5. After receipt of all required approvals of the transfer of IP1 and IP2, Con Edison shall inform the Director of the Office of Nuclear Reactor Regulation, in writing, of such receipt within 5 business days, and of the date of the closing of the transfer no later than 7 business days prior to the date of the closing. Should the transfer of the licenses not be completed by August 27, 2002, this Order shall become null and void, provided, however, that upon written application and for good cause shown, such date may be extended by order.

It Is Further Ordered that, consistent with 10 CFR 2.1315(b), license amendments that make changes, as indicated in Enclosure 2 to the cover letter forwarding this Order, to conform the licenses to reflect the subject license transfers are approved.

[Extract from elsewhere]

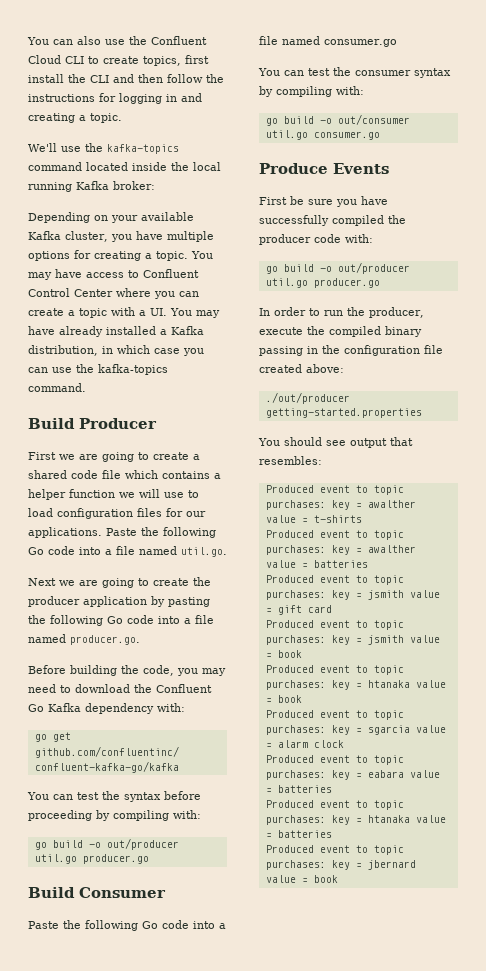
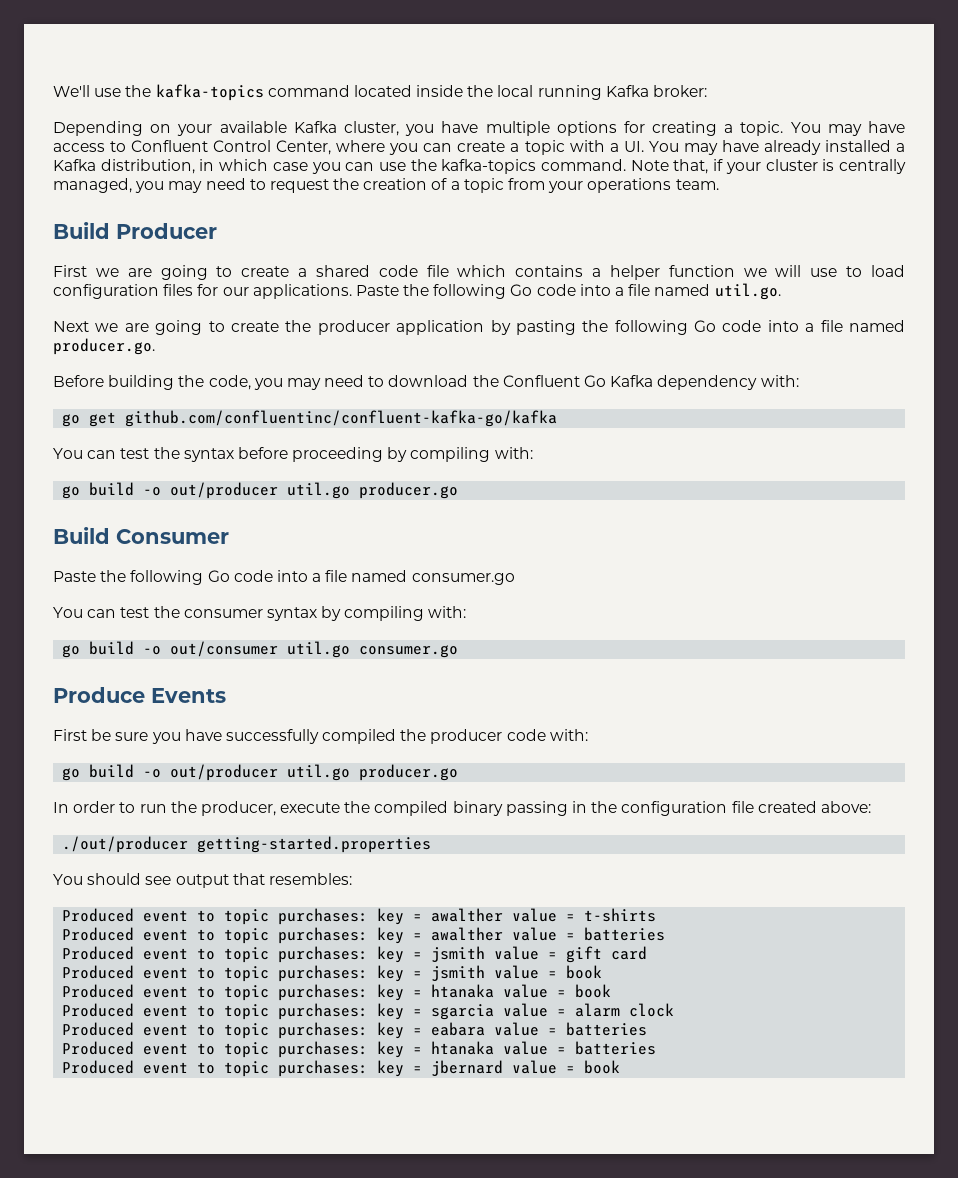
[27,36,207,45] [28,55,209,66] [28,74,224,83] [28,93,202,104] [28,113,122,123] You can also use the Confluent Cloud CLI to create topics, first install the CLI and then follow the instructions for logging in and creating a topic. // -> (53, 91) none
[74,289,113,297] Center -> [276,140,332,155] Center,
(86, 387) none -> [630,159,907,174] [53,178,719,193] Note that, if your cluster is centrally managed, you may need to request the creation of a topic from your operations team.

The amendments shall be issued and made effective at the time the proposed license transfers are completed.

This Order is effective upon issuance.

For further details with respect to this Order, see the initial application submitted under cover letter dated December 12, 2000, and supplements dated April 12, 2001, submitted by Con Edison, and dated April 16, 2001, May 24, June 6, and June 8, 2001, submitted by Entergy Nuclear IP2 and ENO, and the safety evaluation dated August 27, 2001, which are available for public inspection at the NRC's Public Document Room located at One White Flint North, 11555 Rockville Pike (first floor), Rockville, Maryland, and are accessible electronically through the ADAMS Public Electronic Reading Room link at the NRC Web site (http://www.nrc.gov).

Start Signature

Dated at Rockville, Maryland, this 27th day of August 2001.

For the Nuclear Regulatory Commission.

Samuel J. Collins,

Director, Office of Nuclear Reactor Regulation.